• _Work request_
Count every line in the data that contains the word "Sizes", then report that number alone.

• _Information shown_
-.-.-

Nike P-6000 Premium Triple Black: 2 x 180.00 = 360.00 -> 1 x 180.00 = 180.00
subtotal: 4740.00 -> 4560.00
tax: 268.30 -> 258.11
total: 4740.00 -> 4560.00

-.-.-

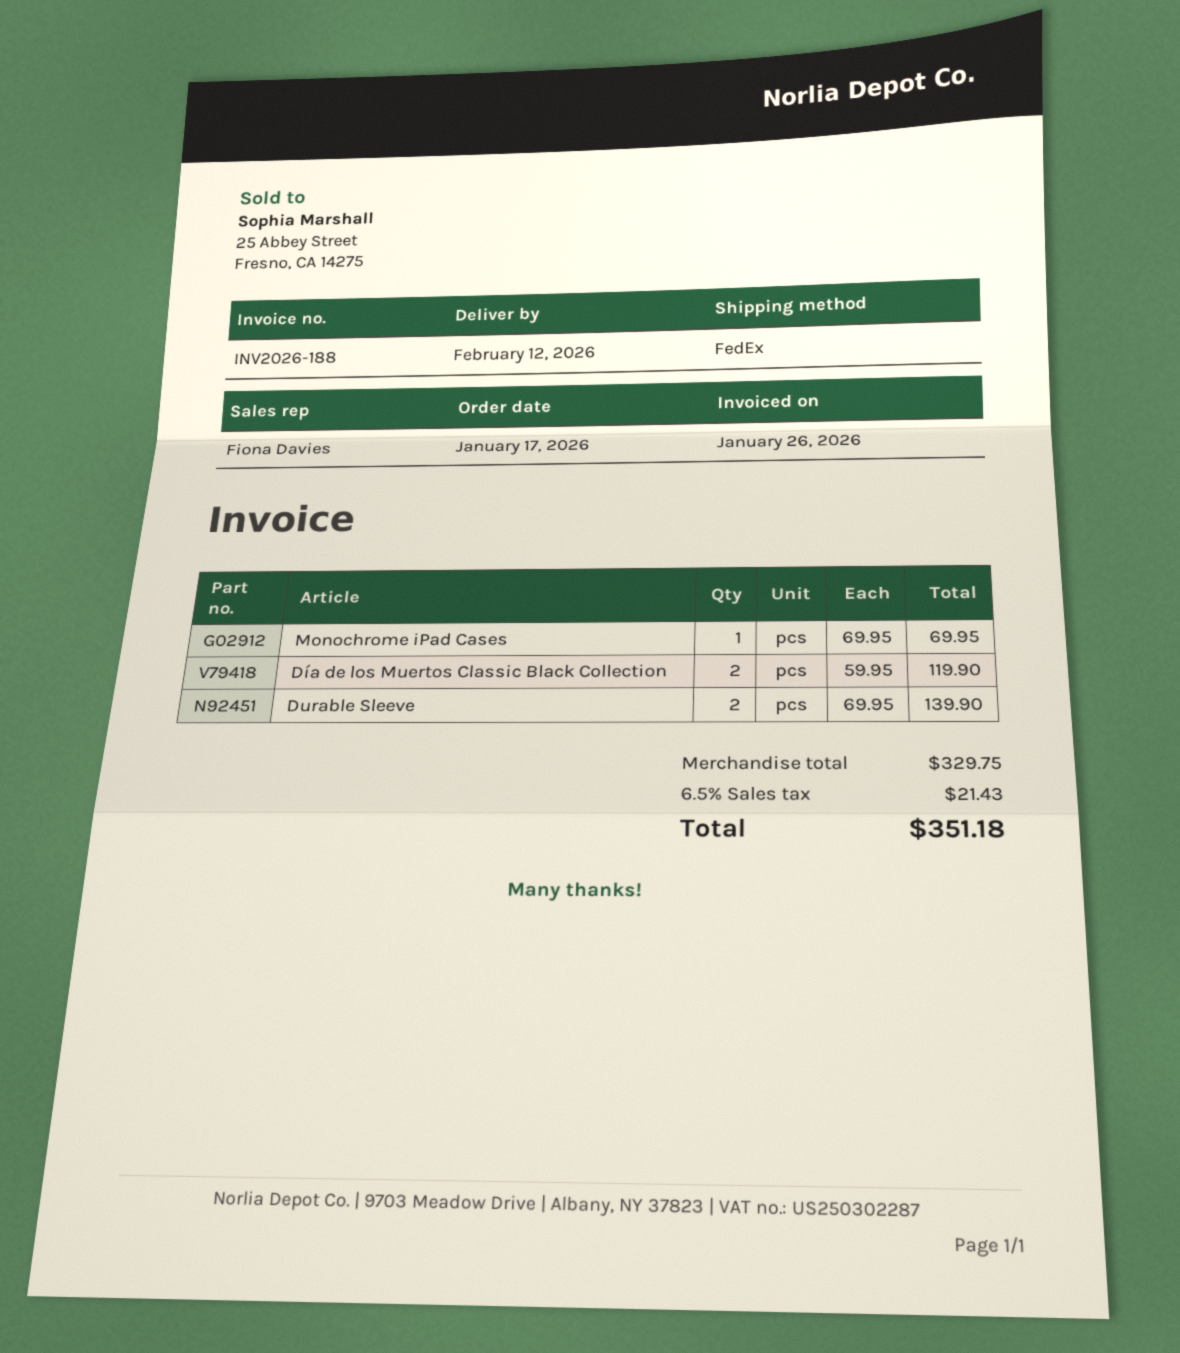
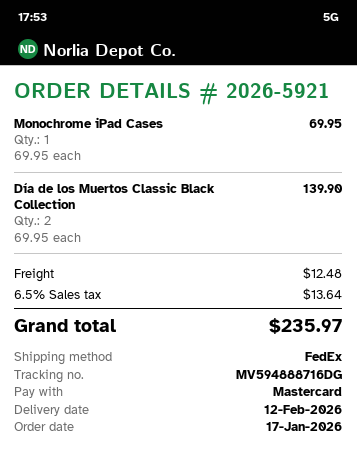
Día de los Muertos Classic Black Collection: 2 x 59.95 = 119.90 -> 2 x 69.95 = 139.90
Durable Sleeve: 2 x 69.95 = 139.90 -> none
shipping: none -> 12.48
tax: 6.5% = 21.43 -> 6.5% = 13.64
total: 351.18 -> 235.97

-.-.-

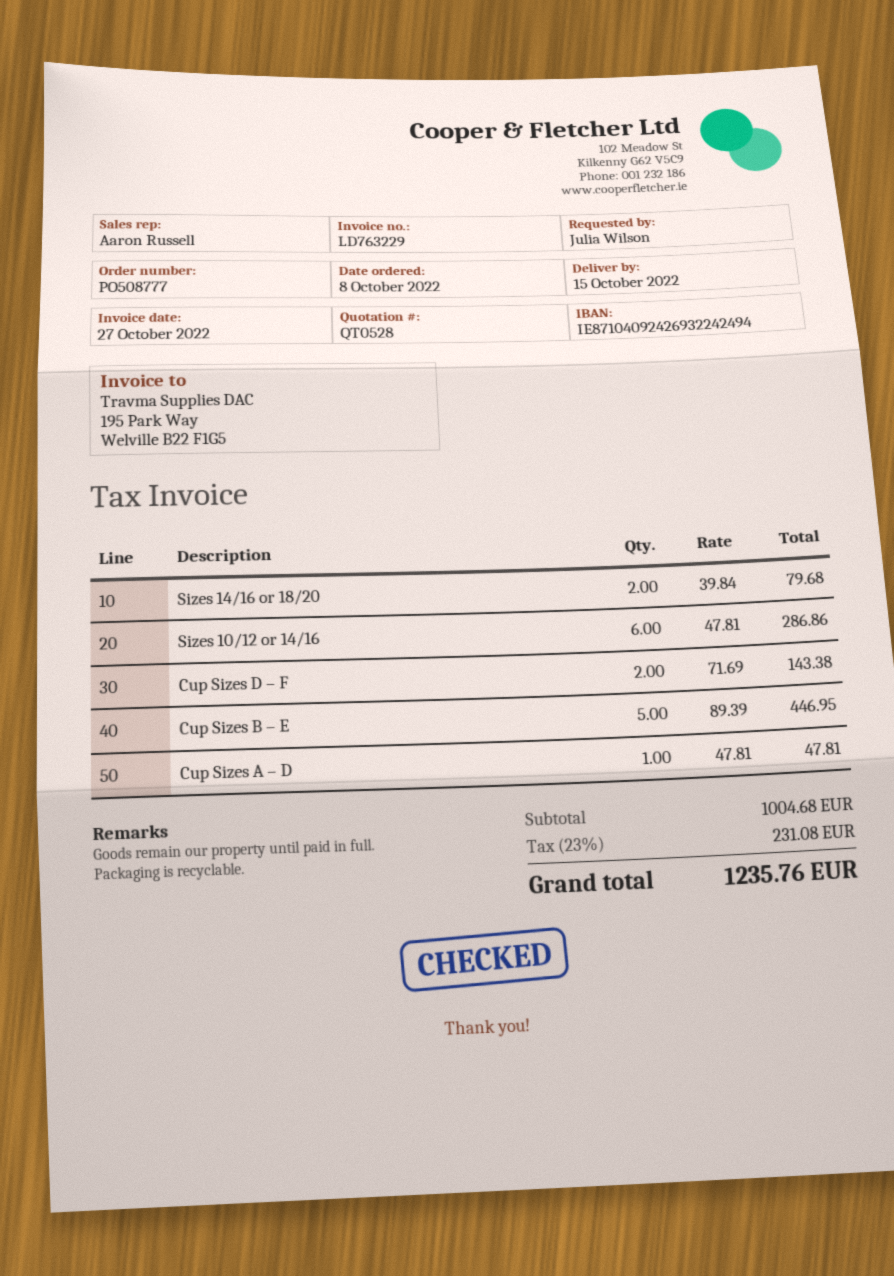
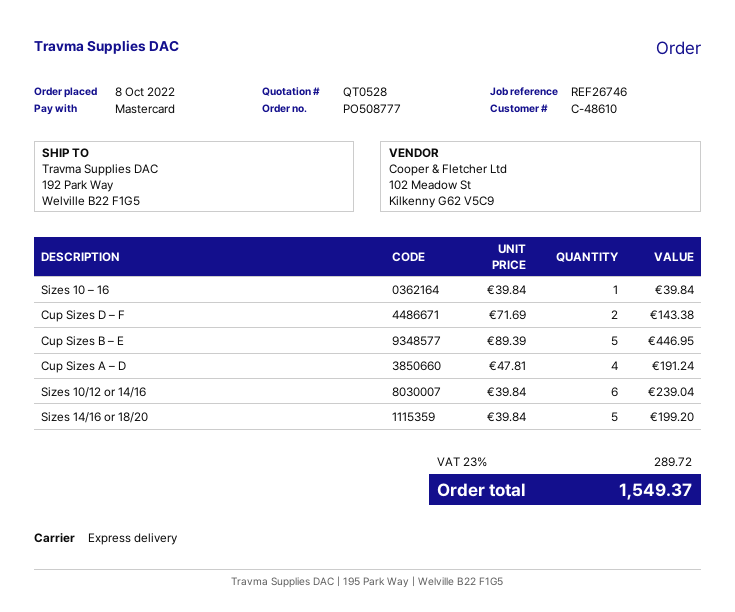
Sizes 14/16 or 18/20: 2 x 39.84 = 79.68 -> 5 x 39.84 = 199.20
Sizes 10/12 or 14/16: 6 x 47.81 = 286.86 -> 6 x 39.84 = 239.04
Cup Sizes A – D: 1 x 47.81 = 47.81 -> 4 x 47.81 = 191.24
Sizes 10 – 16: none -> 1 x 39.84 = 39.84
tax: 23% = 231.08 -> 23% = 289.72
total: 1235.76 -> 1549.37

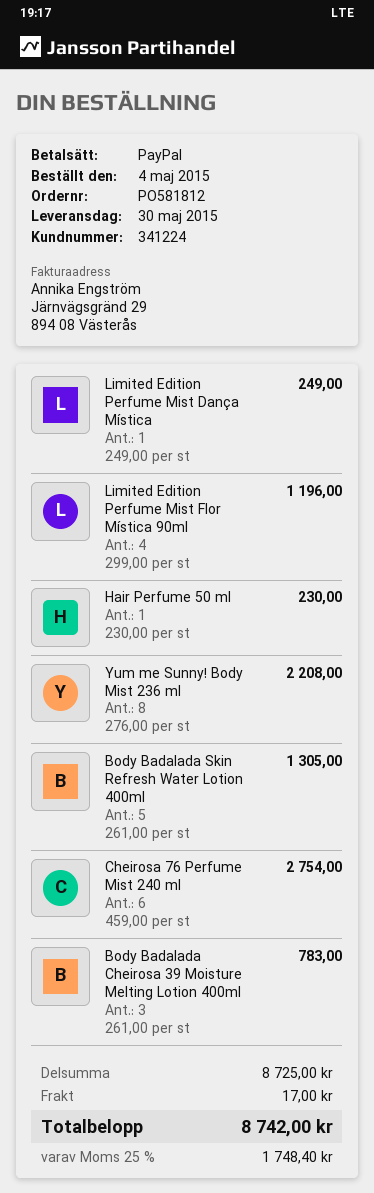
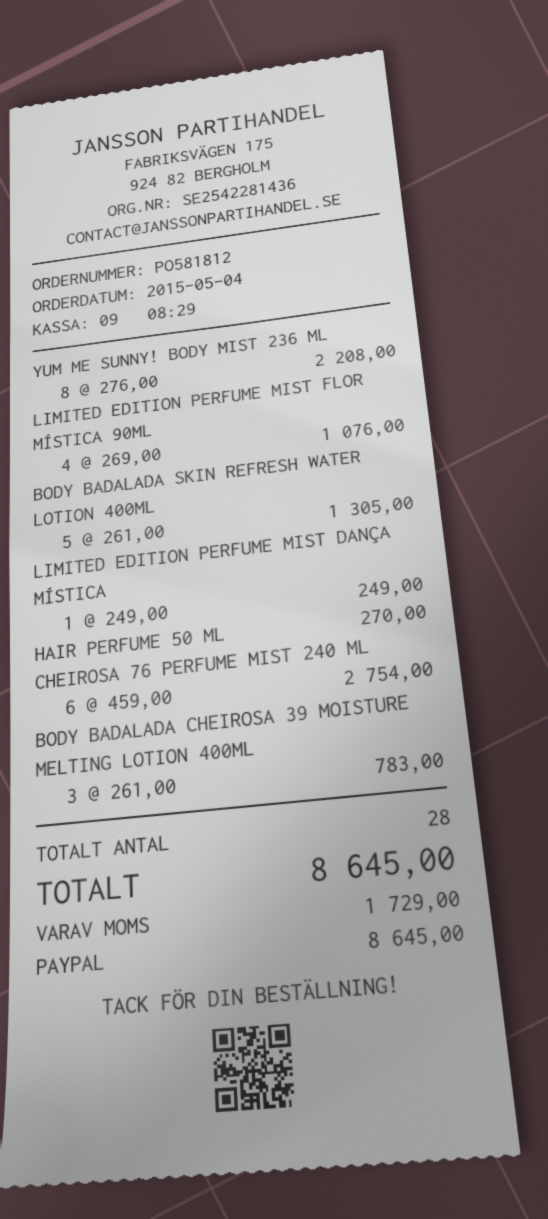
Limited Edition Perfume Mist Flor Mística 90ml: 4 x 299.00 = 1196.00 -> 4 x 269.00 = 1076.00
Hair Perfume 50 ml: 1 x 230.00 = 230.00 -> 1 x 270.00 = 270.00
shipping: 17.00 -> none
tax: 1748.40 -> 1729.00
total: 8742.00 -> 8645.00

-.-.-

• _Answer below_
4